Some minor questions:

  • When duplicating the latency for the CC operand, I have simply inserted another WLat entry. Is it possible and better to instead use some kind of list like WLatCC, to just expose one entry in the InstRW?
  • I tried making loops for e.g.
def : WriteRes<LSU,     [Z13_LSUnit]>;
def : WriteRes<LSU2,    [Z13_LSUnit]> { let ResourceCycles = [2]; }
def : WriteRes<LSU3,    [Z13_LSUnit]> { let ResourceCycles = [3]; }
def : WriteRes<LSU4,    [Z13_LSUnit]> { let ResourceCycles = [4]; }
def : WriteRes<LSU5,    [Z13_LSUnit]> { let ResourceCycles = [5]; }

, but did not find a way to do this (I think that it didn't work to express a LSU#I SchedWrite). I guess the current above will have to do?
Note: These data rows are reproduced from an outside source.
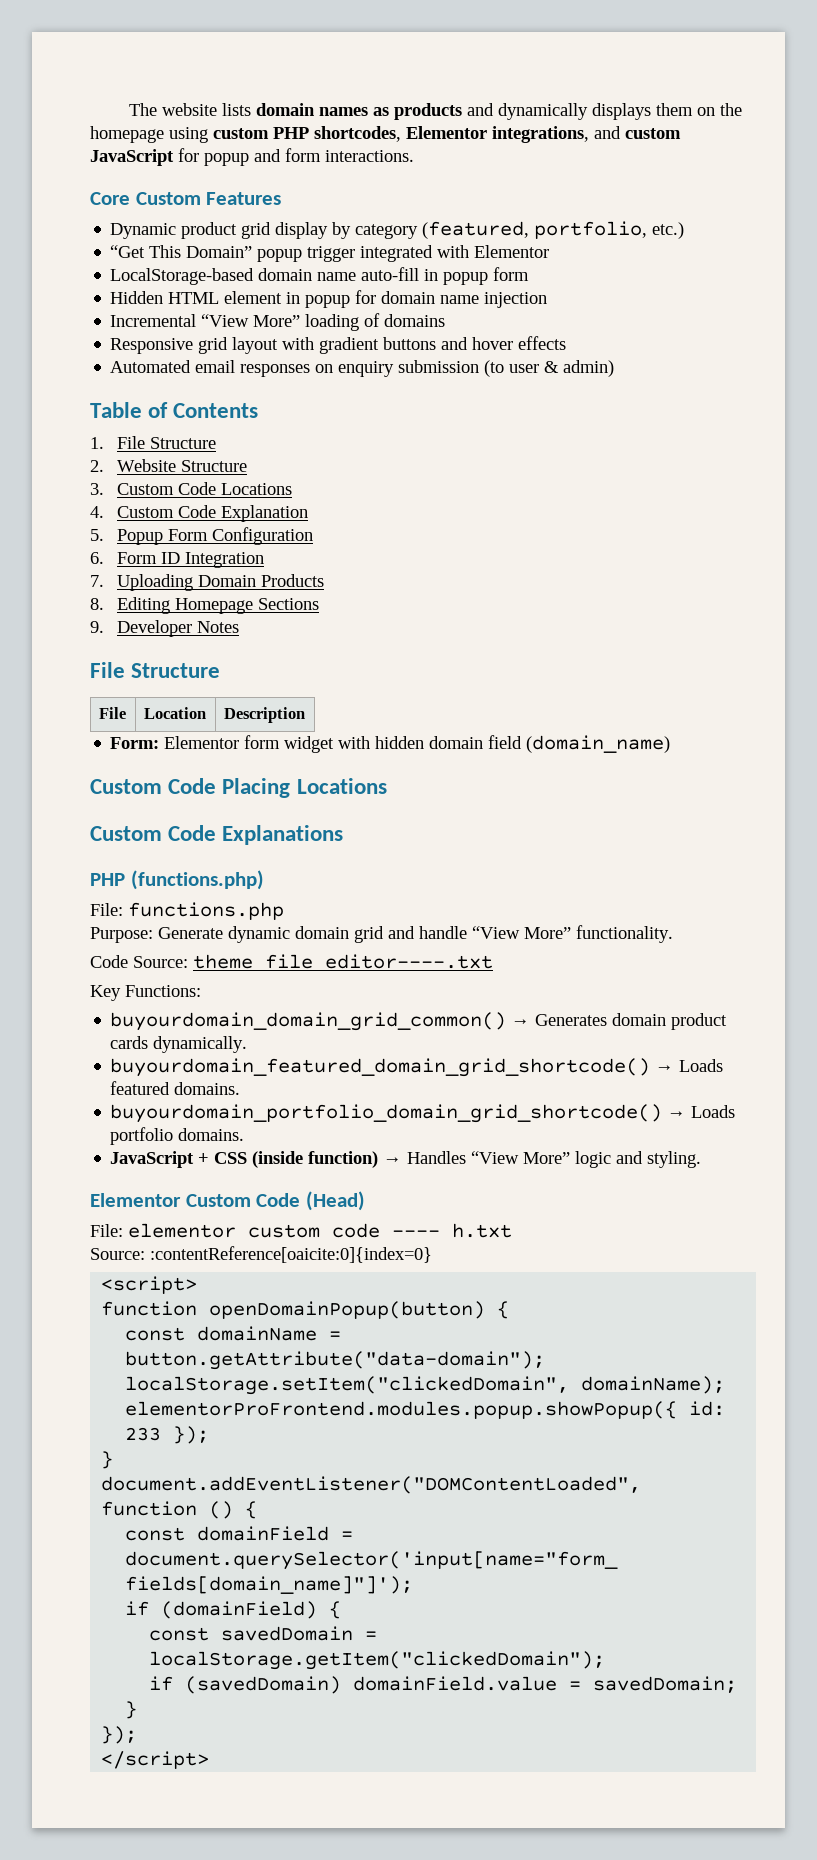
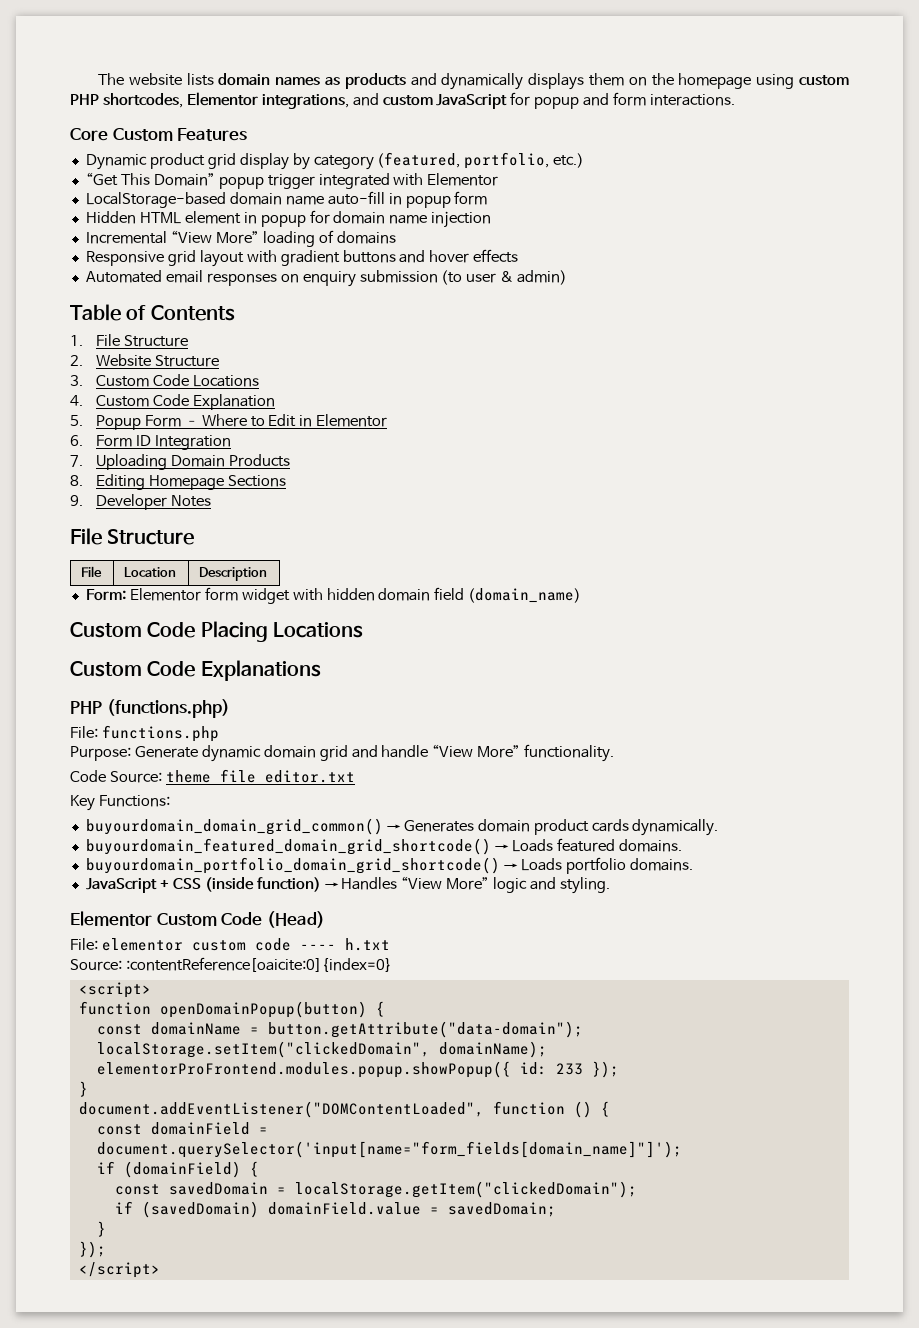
- 5. Popup Form Configuration
+ 5. Popup Form – Where to Edit in Elementor
- Code Source: theme file editor----.txt
+ Code Source: theme file editor.txt

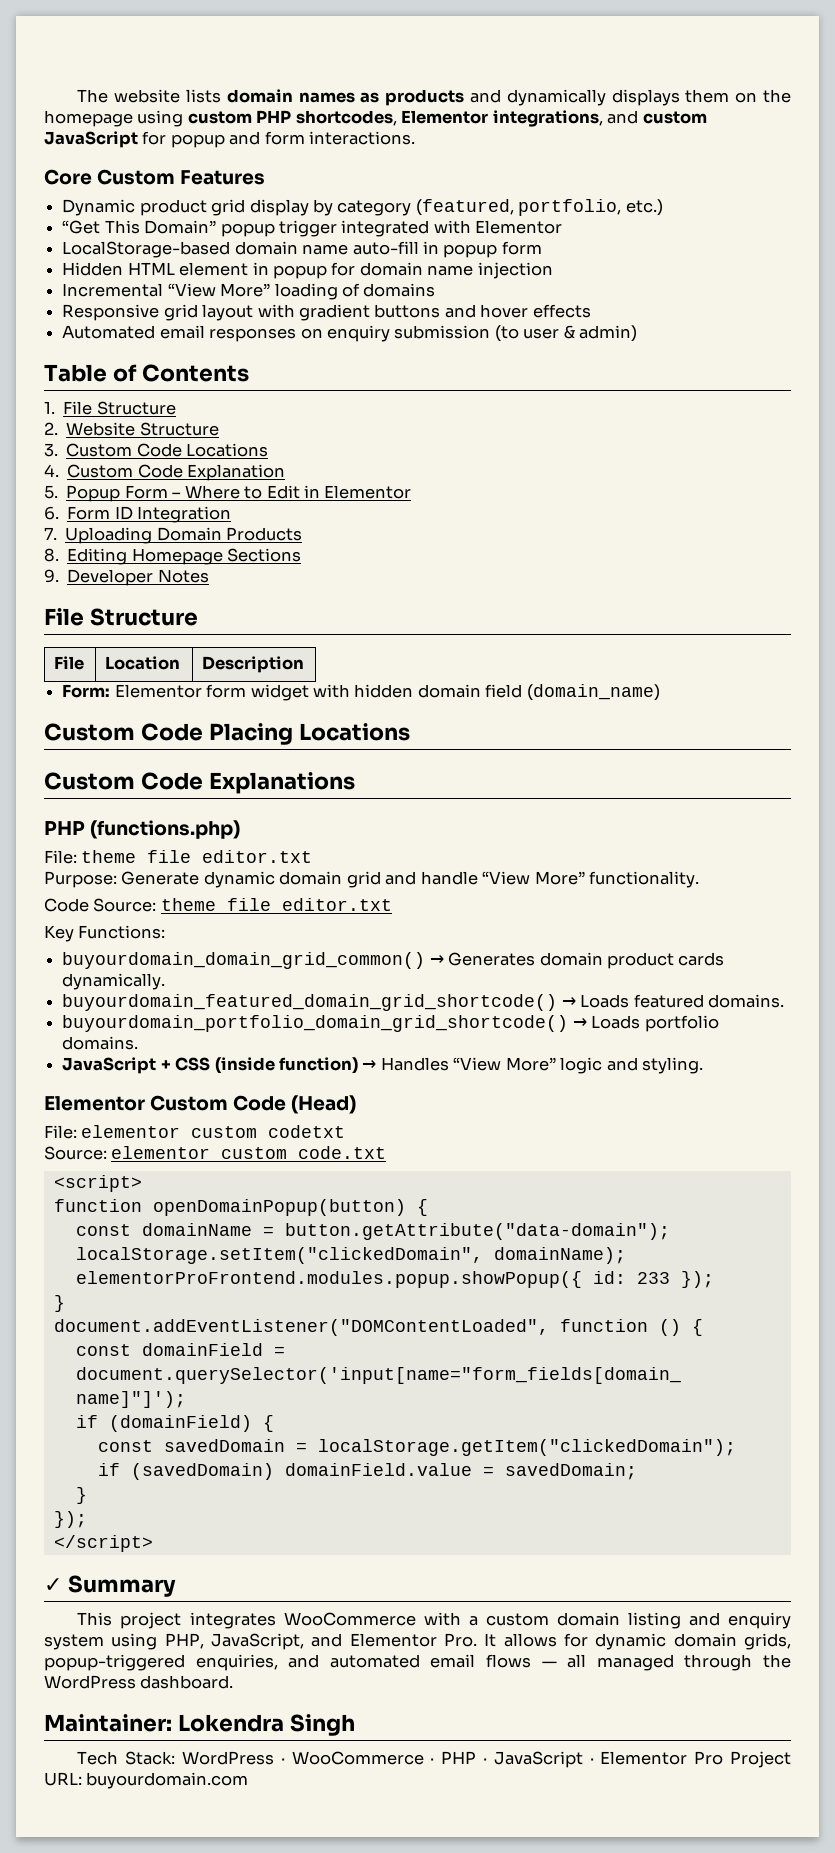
- File: functions.php
+ File: theme file editor.txt
- File: elementor custom code ---- h.txt
- Source: :contentReference[oaicite:0]{index=0}
+ File: elementor custom codetxt
+ Source: elementor custom code.txt
+ ✓ Summary
+ This project integrates WooCommerce with a custom domain listing and enquiry system using PHP, JavaScript, and Elementor Pro. It allows for dynamic domain grids, popup-triggered enquiries, and automated email flows — all managed through the WordPress dashboard.
+ Maintainer: Lokendra Singh
+ Tech Stack: WordPress · WooCommerce · PHP · JavaScript · Elementor Pro Project URL: buyourdomain.com

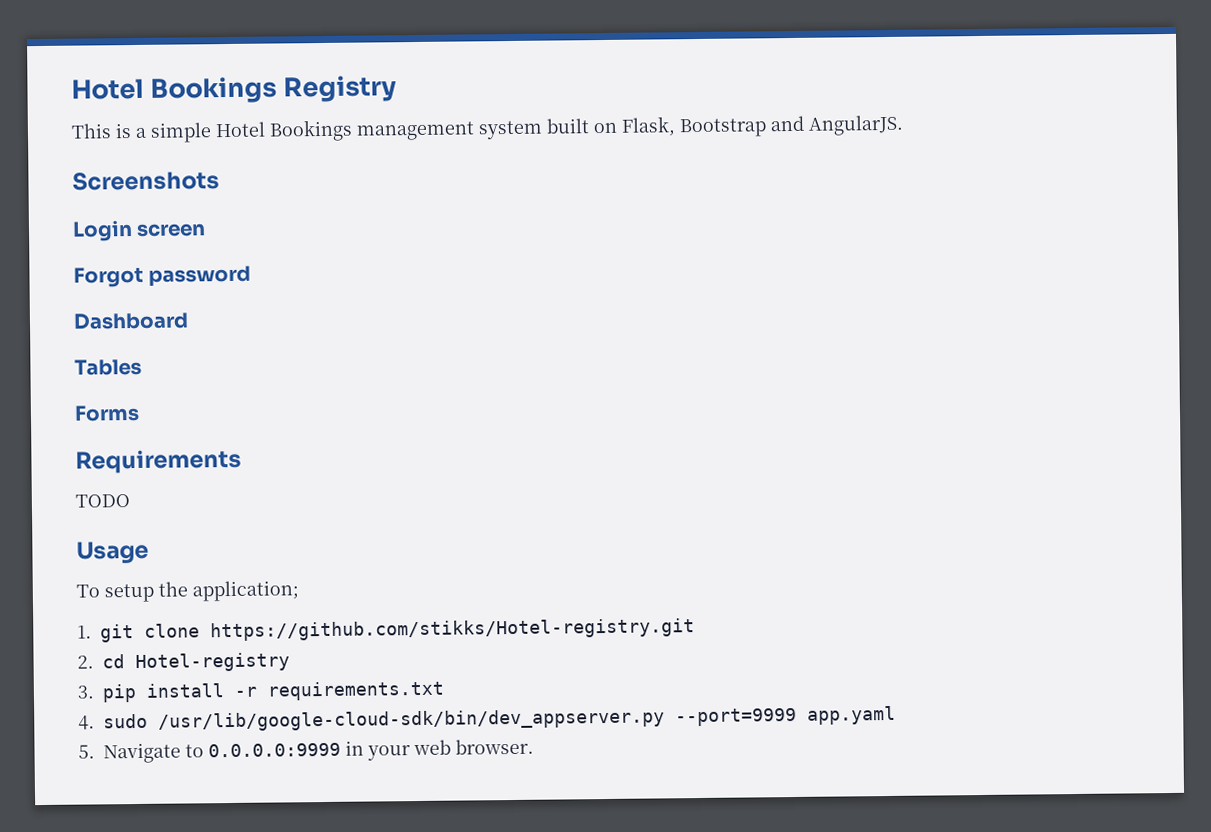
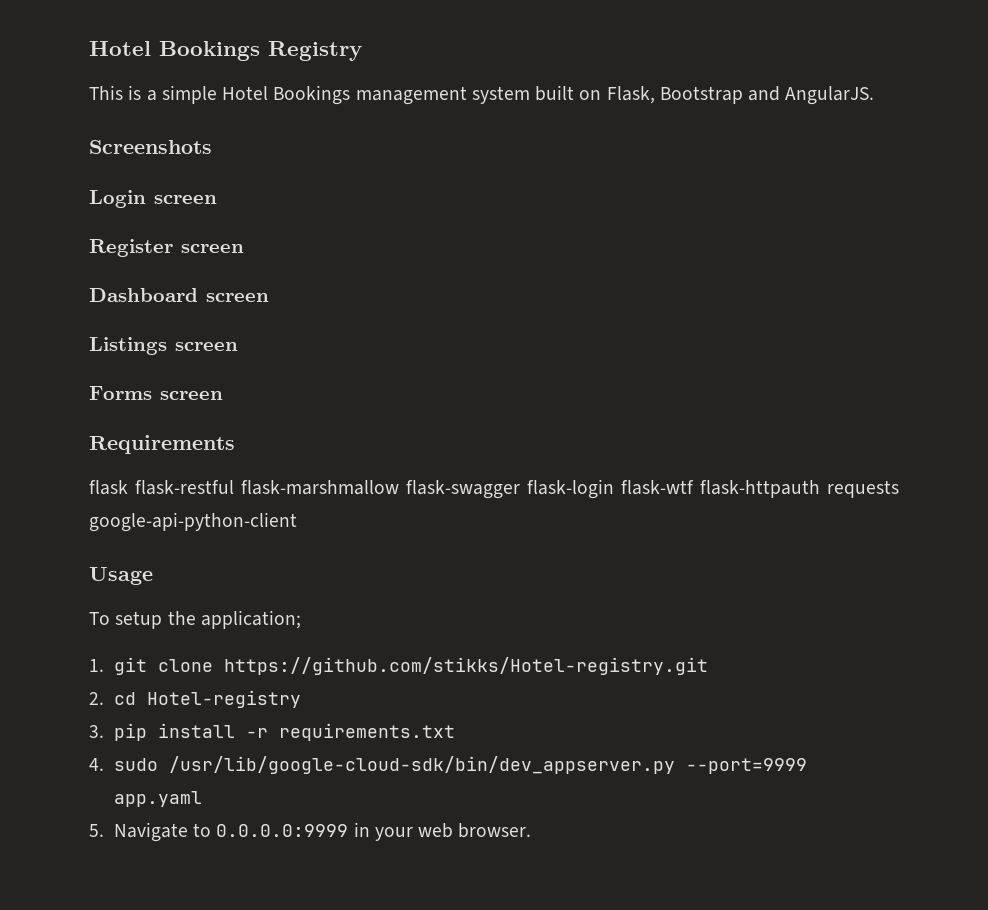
- Forgot password
+ Register screen
- Dashboard
- Tables
+ Dashboard screen
+ Listings screen
- Forms
+ Forms screen
- TODO
+ flask flask-restful flask-marshmallow flask-swagger flask-login flask-wtf flask-httpauth requests google-api-python-client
  • I would like to have a constant for the LSULatency a value to be used also by RegReadAdv. Right now I have it hard coded to '4' in both places. How is this done in TableGen?

Diff Detail

Event Timeline

jonpa created this revision.May 17 2018, 2:40 AM
jonpa updated this revision to Diff 148812.May 28 2018, 7:05 AM

Patch updated per off-line review.

jonpa updated this revision to Diff 150085.Jun 6 2018, 1:24 AM

ZEC12 and Z196.

jonpa updated this revision to Diff 150288.Jun 7 2018, 3:25 AM

Some SystemZ tests needed updating. Some were due to minor differences in scheduling, but more notably:

  • int-uadd-08.ll (and int-uadd-09, int-usub-08, int-usub-09):

It seems that If Converter now makes a different decision which seems equivalent to me:

# *** IR Dump After SystemZ pseudo in   # *** IR Dump After SystemZ pseudo in
# Machine code for function f7: NoPHI   # Machine code for function f7: NoPHI
Function Live Ins: $r3l, $r4d           Function Live Ins: $r3l, $r4d

bb.0 (%ir-block.0):                     bb.0 (%ir-block.0):
  successors: %bb.2(0x40000000), %bb.     successors: %bb.2(0x40000000), %bb.
  liveins: $r4d, $r3l                     liveins: $r4d, $r3l
  renamable $r0l = ALHSIK killed rena     renamable $r0l = ALHSIK killed rena
  ST killed renamable $r0l, killed re     ST killed renamable $r0l, killed re
  BRC 15, 3, %bb.2, implicit $cc          BRC 15, 3, %bb.2, implicit $cc

bb.1.exit:                              bb.1.exit:
; predecessors: %bb.0                   ; predecessors: %bb.0

  Return                                  Return

bb.2.call:                              bb.2.call:
; predecessors: %bb.0                   ; predecessors: %bb.0

  CallJG @foo, <regmask $f8d $f9d $f1     CallJG @foo, <regmask $f8d $f9d $f1

# End machine code for function f7.     # End machine code for function f7.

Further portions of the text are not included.